===== THE DATA =====

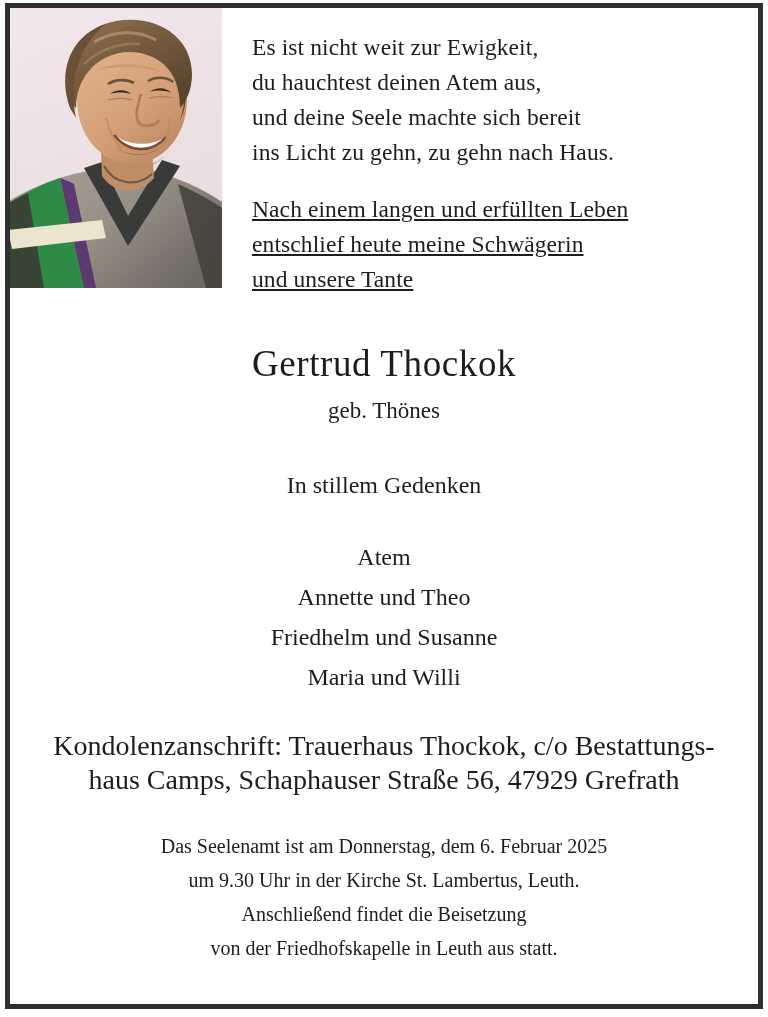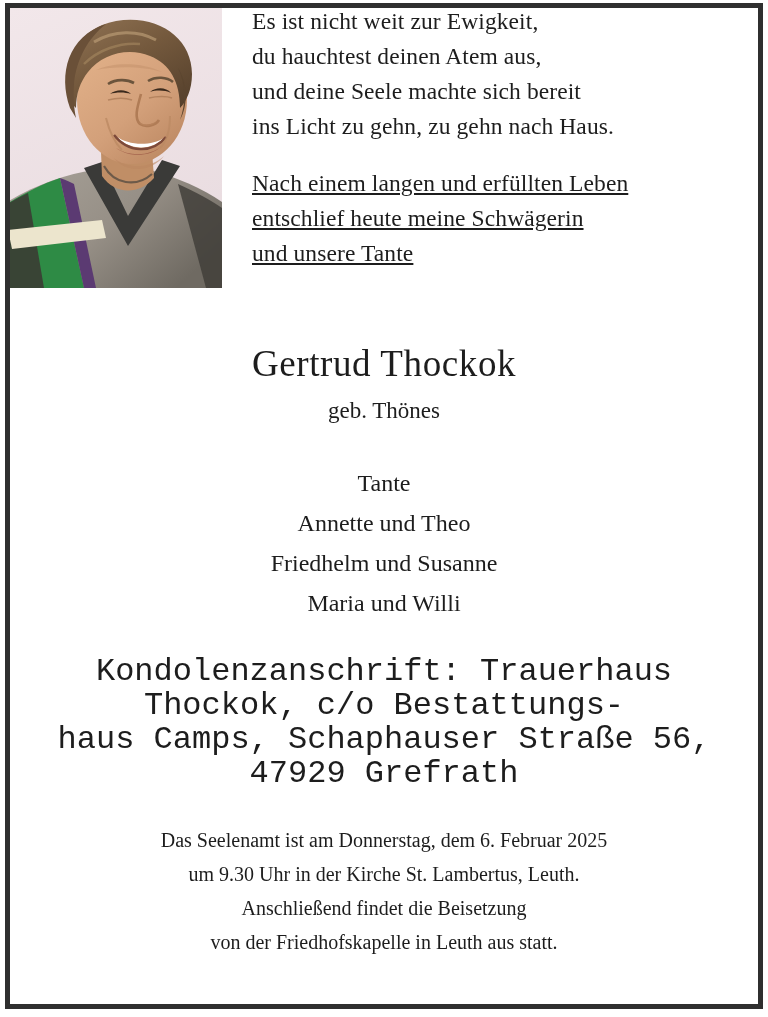--- a/index.html
+++ b/index.html
@@ -51,7 +51,7 @@
   .verse-block {
     position: absolute;
     left: 252px;
-    top: 4px;
+    top: 30px;
     width: 500px;
     z-index: 3;
   }

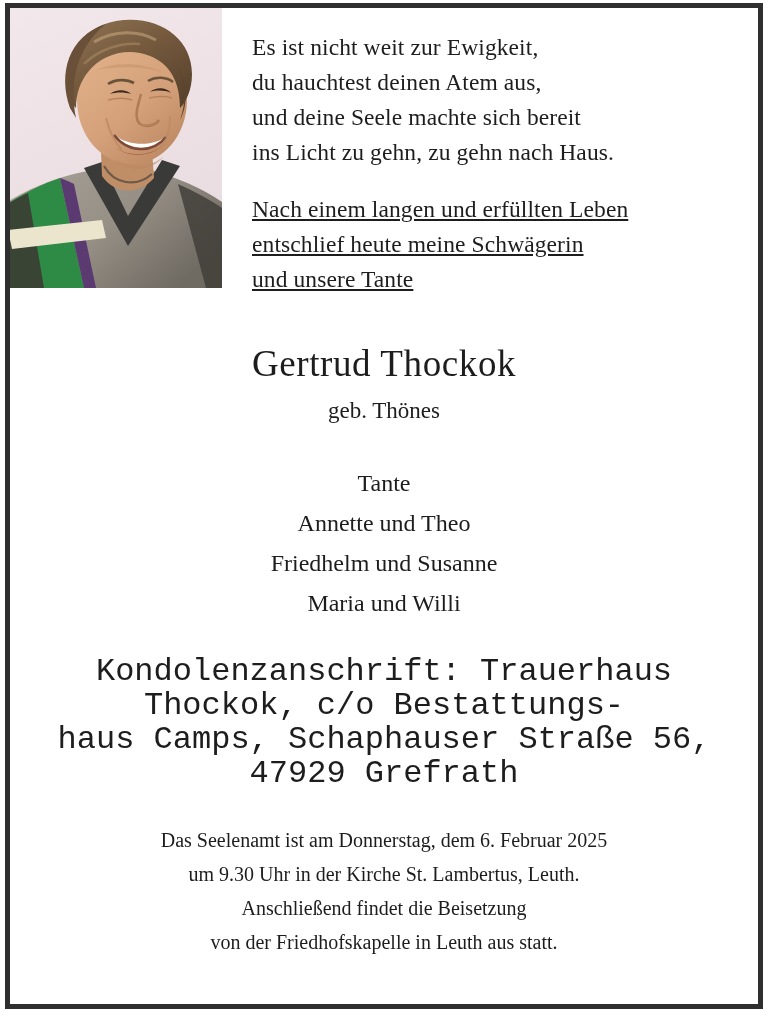--- a/index.html
+++ b/index.html
@@ -232,6 +232,7 @@
     <div class="maiden-name">geb. Thönes</div>
 
 
+    <div class="memorial-line">In stillem Gedenken</div>
 
     <div class="survivors">
       <div class="survivor">Tante</div>

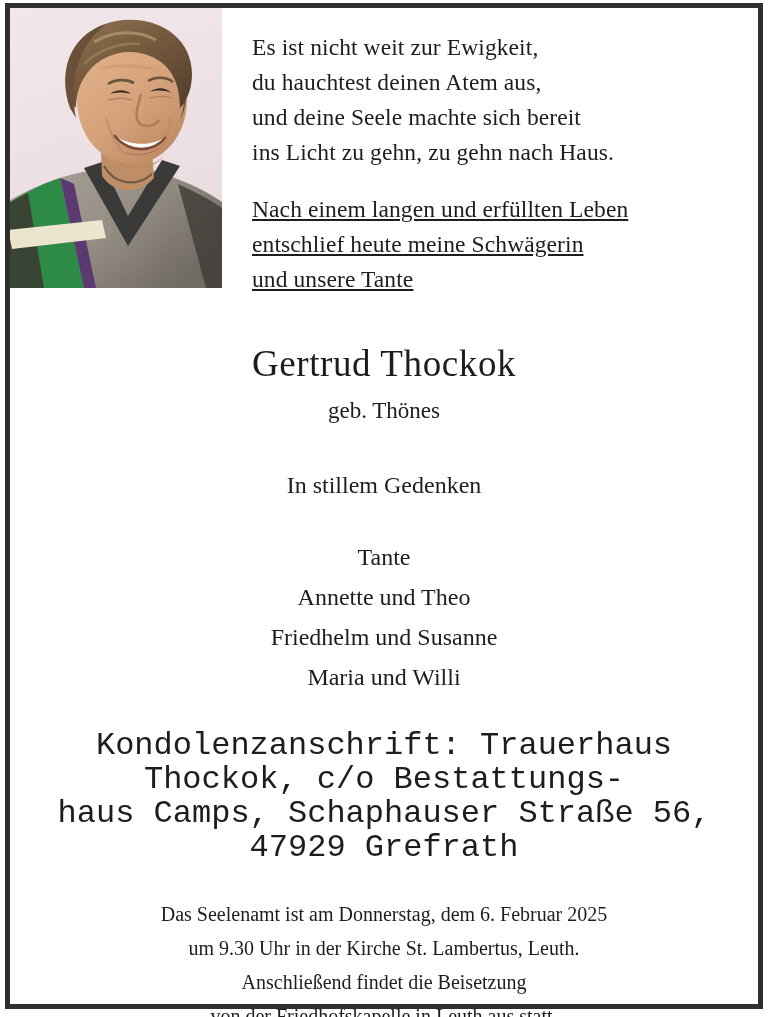--- a/index.html
+++ b/index.html
@@ -235,7 +235,7 @@
     <div class="memorial-line">In stillem Gedenken</div>
 
     <div class="survivors">
-      <div class="survivor">Tante</div>
+      <div class="survivor">Atem</div>
       <div class="survivor">Annette und Theo</div>
       <div class="survivor">Friedhelm und Susanne</div>
       <div class="survivor">Maria und Willi</div>

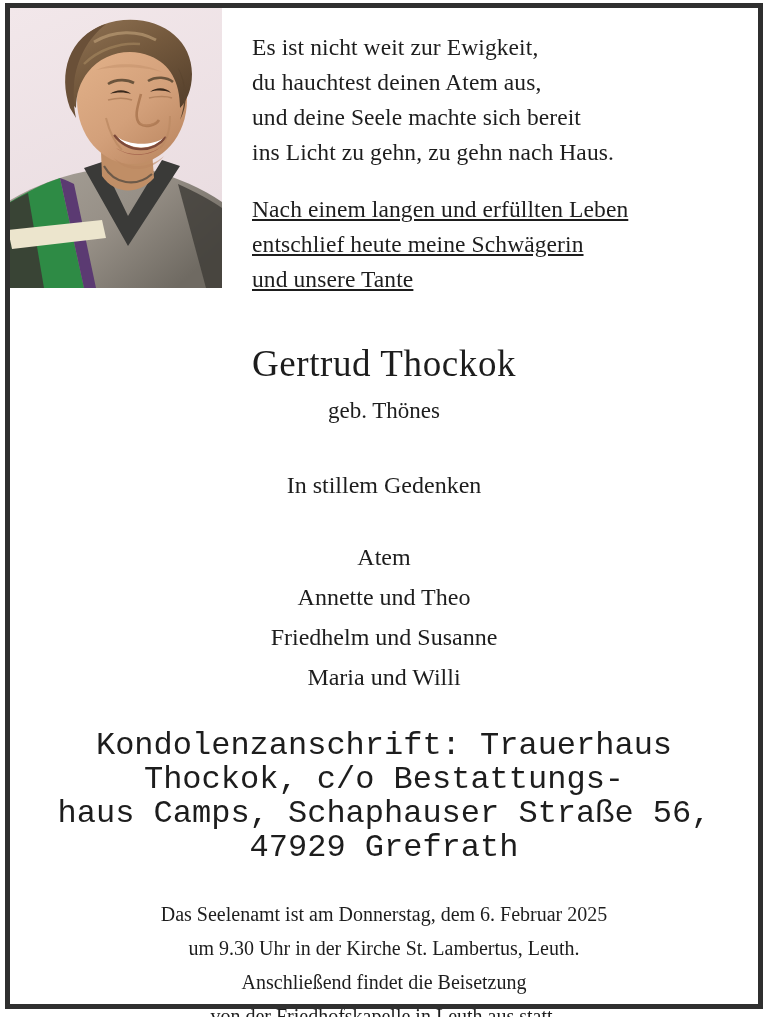--- a/index.html
+++ b/index.html
@@ -113,11 +113,10 @@
   }
 
   .condolence {
-    font-size: 32px;
+    font-size: 28px;
     line-height: 34px;
     margin-top: 32px;
     white-space: pre-line;
-    font-family: Liberation Mono, monospace;
   }
 
   .service {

=====

YOUR TASK — The answer must be every line of the records that holds the string "memorial".

WRITTEN RESPONSE —
+    <div class="memorial-line">In stillem Gedenken</div>
     <div class="memorial-line">In stillem Gedenken</div>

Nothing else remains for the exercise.